It is getting easier for Africans to travel across their own continent over the year.
While the African Union has long held up its goal of integration and freer movement of Africans within the continent, the reality is that perennially, it has been easier for North American or European passport holders to travel around Africa than for Africans themselves. But, thanks to slow and incremental progress, that’s starting to change for African travelers.
For the first time Africans have travel access to 51% of the continent and now only need visas to travel to fewer than half of other African countries, according to the Africa Development Bank’s Visa Openness Index for 2019. Of the 51% of countries Africans can access more freely, 26% offer visas on arrival while 25% do not require prior visas from African travelers.

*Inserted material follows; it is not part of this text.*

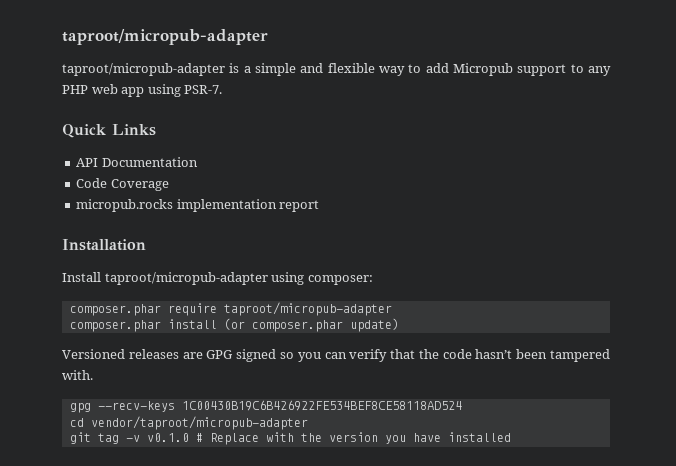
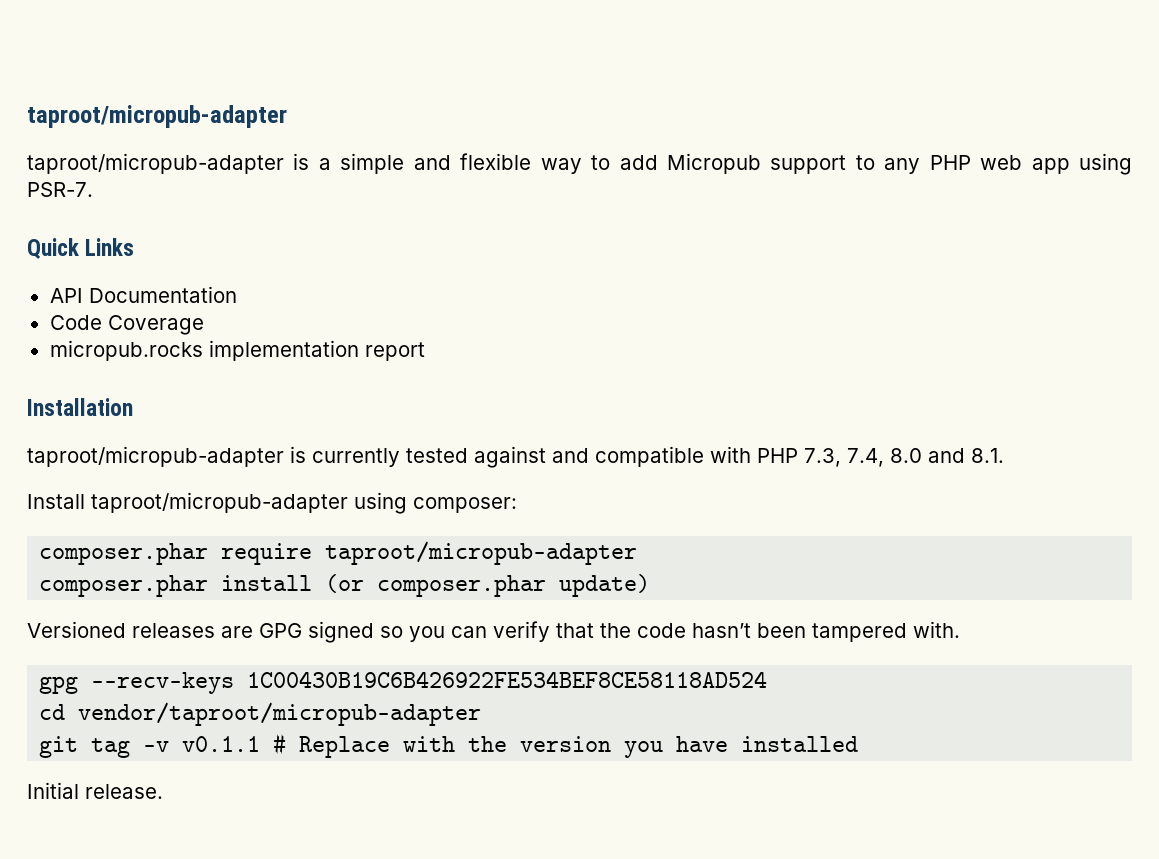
(146, 245) none -> [27,446,1004,468] // taproot/micropub-adapter is currently tested against and compatible with PHP 7.3, 7.4, 8.0 and 8.1.
[146,433,189,442] v0.1.0 -> [182,736,261,752] v0.1.1
(511, 437) none -> [27,782,163,799] // Initial release.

Much of the progress is down to several countries on the continent opting for more liberal visa requirements from African travelers. Ethiopia announced a more liberal visa on arrival policy for African travelers last October and jumped a record 32 places on the Visa Openness index. Senegal, Angola, Ghana, Benin and Gabon are also credited with taking up more open visa policies for Africans over the past year. Overall, 28% of African countries improved their visa openness scores in the period.
There are already signs that liberalization of visa regimes in Africa will continue over the next year as well. Nigeria, Africa’s largest economy, has already committed to begin issuing visas on arrival for all African nationals this year.
While easing visa rules is one thing, smoother air travel for travelers across the continent is quite another. Yet, the African Union has also recorded strong progress in this regard with the launch of the Single Air Transport Market initiative to ensure cheaper and more regular direct flights between African countries.
Long-term, the benefits of a continent with more open borders for African travelers ranges from increased intra-Africa trade to boosting local tourism industries. There’s already evidence of what’s possible as a 2017 report by United Nations Conference on Trade and Development showed Africans accounted for 40% of international tourist arrivals on the continent despite erstwhile visa and travel complications.
But despite progress recorded, there is still a long way to go exemplified by Equatorial Guinea, the tiny oil-rich state which props the Visa Openness index as it still requires pre-acquired visas from all Africans. But the African Union can always look to Seychelles and Benin as the ultimate models for its ambitions for full integration: both countries are now totally visa-free to all African travelers.